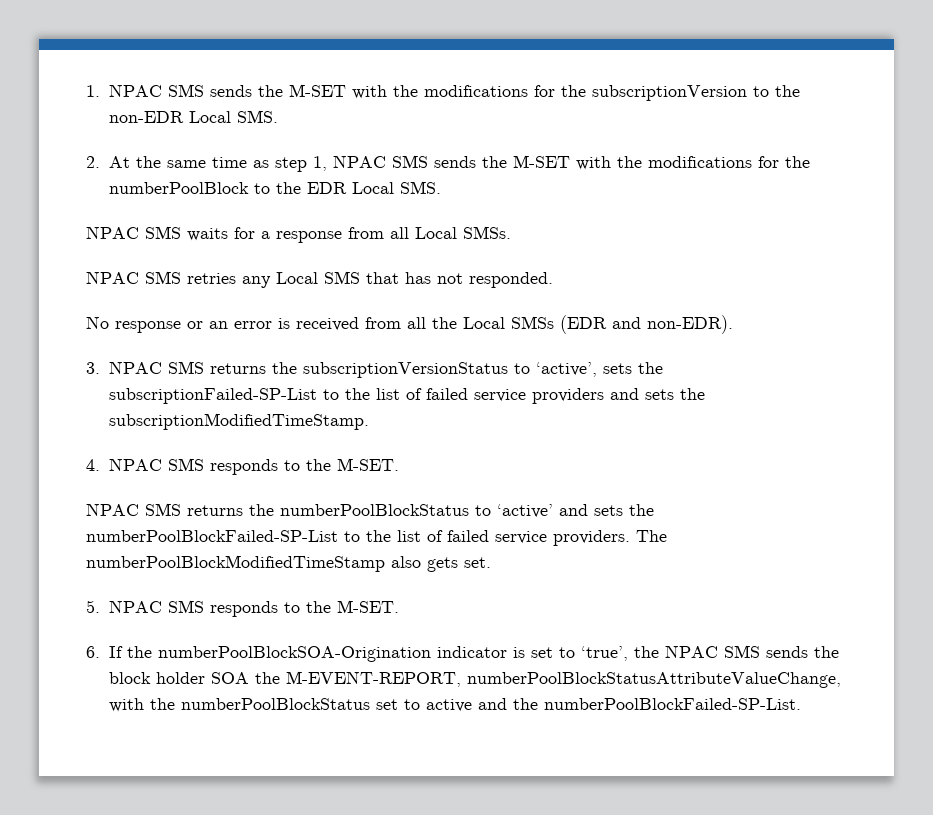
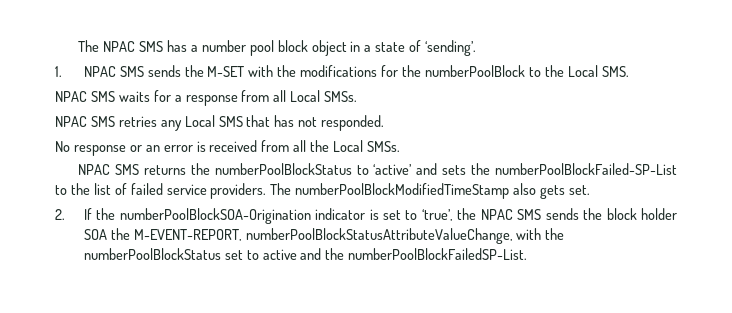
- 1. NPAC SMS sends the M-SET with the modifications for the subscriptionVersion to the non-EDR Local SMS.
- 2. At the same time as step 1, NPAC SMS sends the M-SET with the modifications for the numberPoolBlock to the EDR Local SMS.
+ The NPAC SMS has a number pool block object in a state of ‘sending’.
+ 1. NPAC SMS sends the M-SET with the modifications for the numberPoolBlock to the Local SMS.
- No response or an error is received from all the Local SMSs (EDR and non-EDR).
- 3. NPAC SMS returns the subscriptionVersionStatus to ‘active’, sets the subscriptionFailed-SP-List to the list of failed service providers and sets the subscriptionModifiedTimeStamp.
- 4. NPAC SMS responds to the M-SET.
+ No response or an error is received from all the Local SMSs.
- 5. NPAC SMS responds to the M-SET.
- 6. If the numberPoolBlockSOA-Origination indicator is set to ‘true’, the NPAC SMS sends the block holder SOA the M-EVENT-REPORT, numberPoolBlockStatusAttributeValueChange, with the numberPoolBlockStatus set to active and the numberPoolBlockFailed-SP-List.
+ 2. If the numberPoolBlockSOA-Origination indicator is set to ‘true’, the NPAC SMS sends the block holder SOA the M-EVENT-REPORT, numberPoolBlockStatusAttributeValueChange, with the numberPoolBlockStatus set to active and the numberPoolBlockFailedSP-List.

# # # # # # #

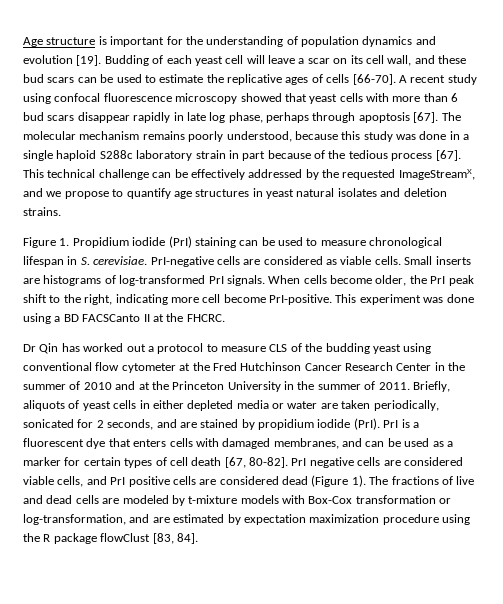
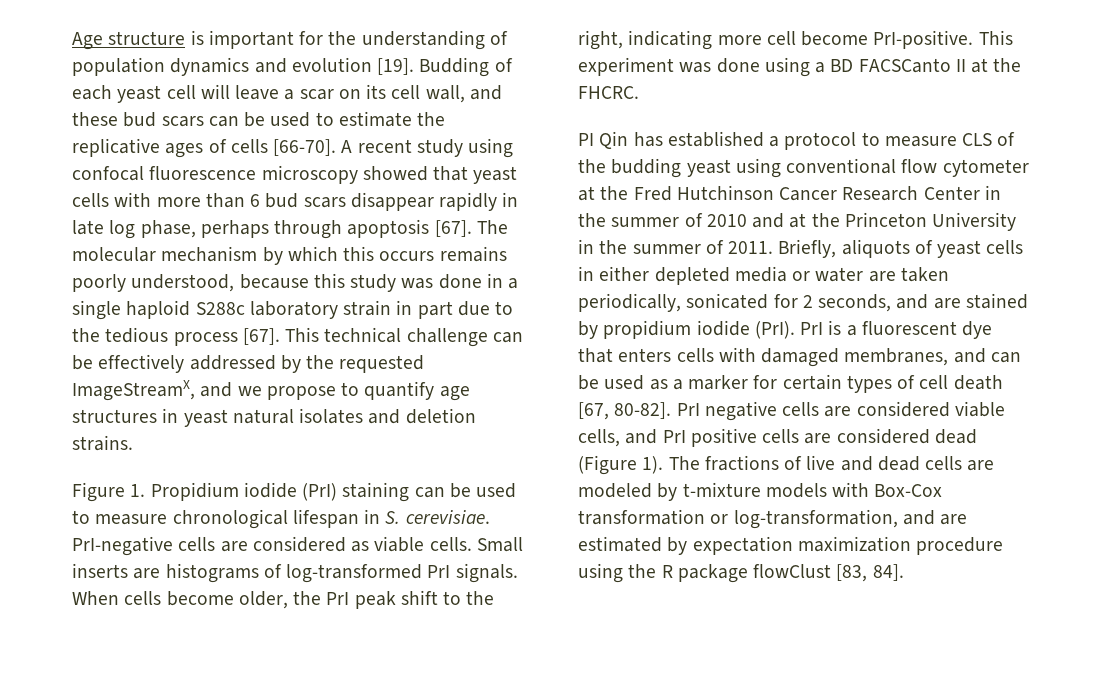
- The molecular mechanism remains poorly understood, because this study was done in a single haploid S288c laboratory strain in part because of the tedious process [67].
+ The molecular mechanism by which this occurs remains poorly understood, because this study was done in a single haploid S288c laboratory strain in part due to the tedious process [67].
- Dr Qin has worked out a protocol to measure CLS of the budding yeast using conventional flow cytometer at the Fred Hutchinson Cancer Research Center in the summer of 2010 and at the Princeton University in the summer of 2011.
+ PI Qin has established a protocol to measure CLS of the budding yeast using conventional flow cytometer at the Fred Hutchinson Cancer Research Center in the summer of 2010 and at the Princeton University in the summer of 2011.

# # # # # # #

WHAT TO WORK ON:
Pick out and copy the lines of the material that include the word "yeast".

RESPONSE:
- Dr Qin has worked out a protocol to measure CLS of the budding yeast using conventional flow cytometer at the Fred Hutchinson Cancer Research Center in the summer of 2010 and at the Princeton University in the summer of 2011.
+ PI Qin has established a protocol to measure CLS of the budding yeast using conventional flow cytometer at the Fred Hutchinson Cancer Research Center in the summer of 2010 and at the Princeton University in the summer of 2011.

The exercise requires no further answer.